> _Data to examine_
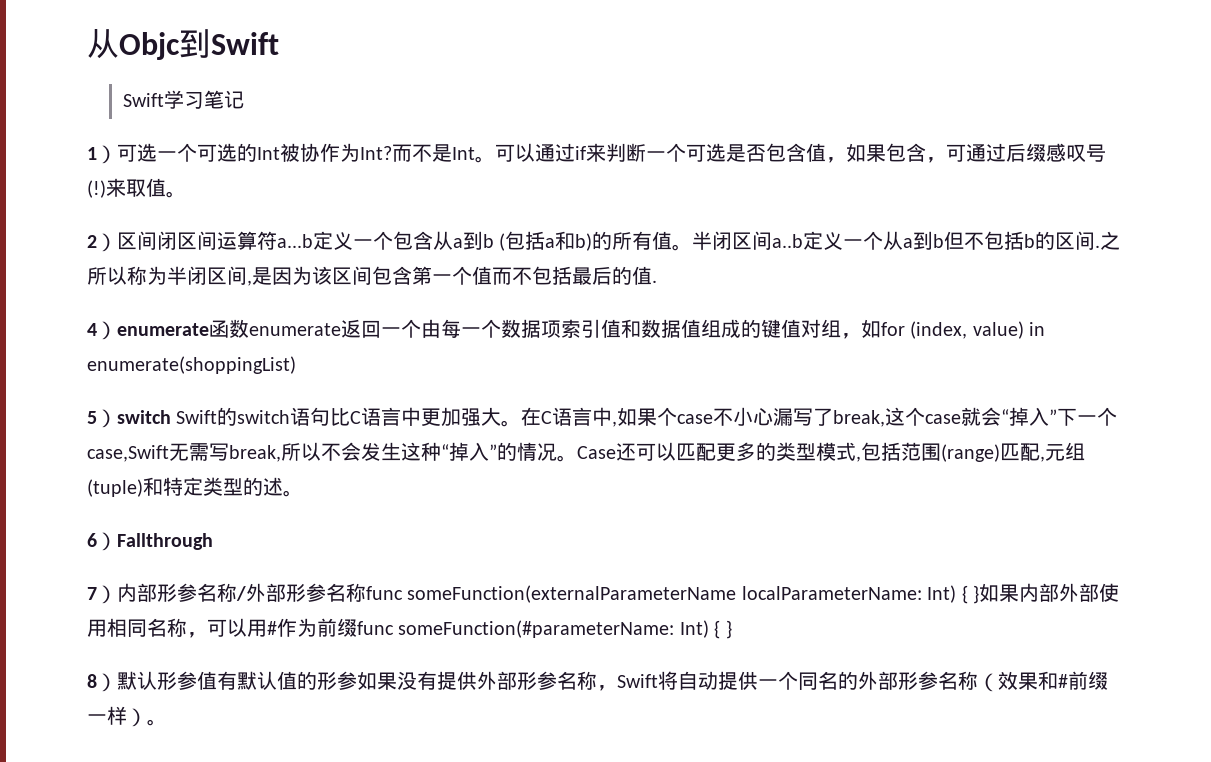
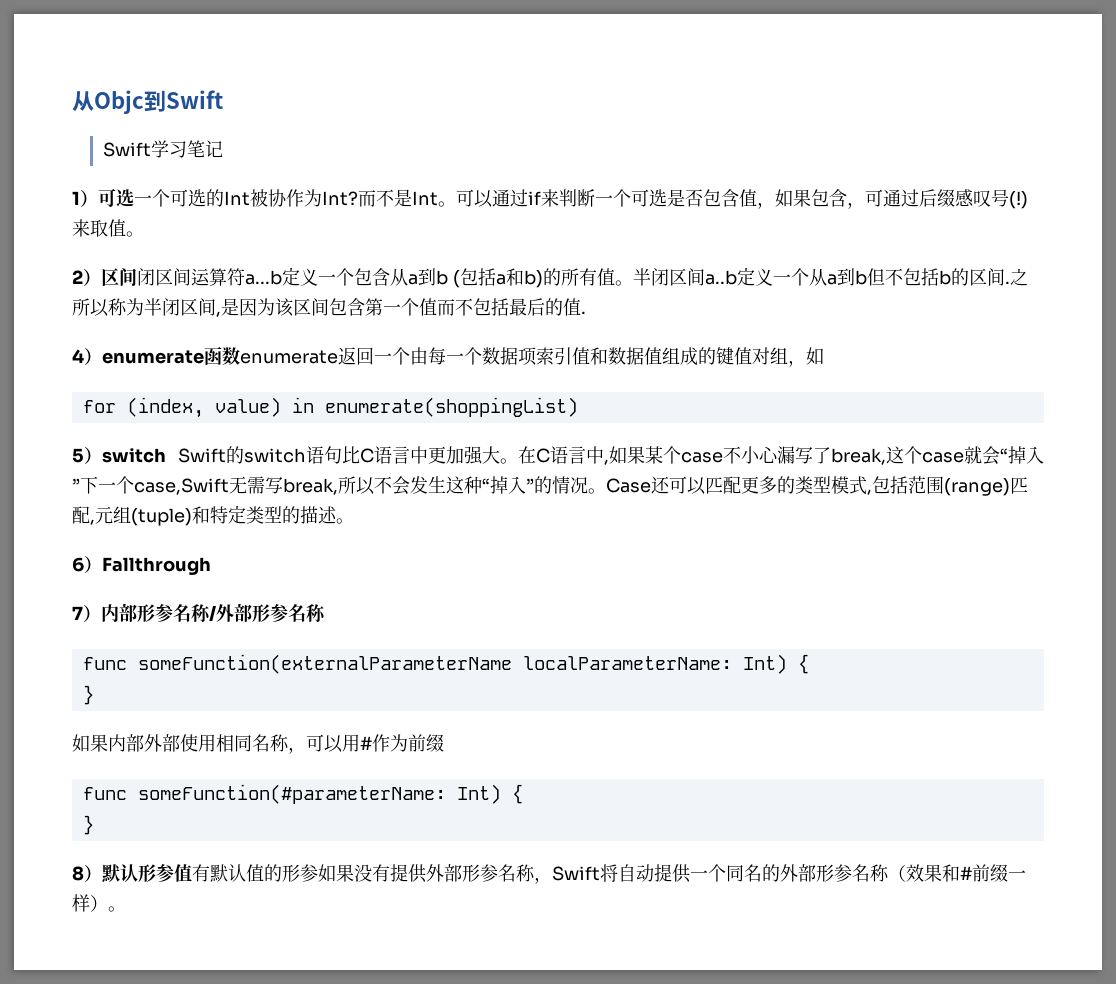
(881, 328) none -> (824, 356) //
(658, 417) none -> [645,446,663,464] 某
(263, 486) none -> [300,506,318,524] 描
(366, 592) none -> (326, 613) //
[972,585,979,604] } -> [82,685,94,705] // } //
(357, 627) none -> (444, 743) //
(721, 629) none -> (523, 794) //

> _Your objective_
Starting at the line that contains "(263, 486) none -> [300,506,318,524] 描", output every remaining line of the data exactly, and stop after the last one.

> _The completed task_
(263, 486) none -> [300,506,318,524] 描
(366, 592) none -> (326, 613) //
[972,585,979,604] } -> [82,685,94,705] // } //
(357, 627) none -> (444, 743) //
(721, 629) none -> (523, 794) //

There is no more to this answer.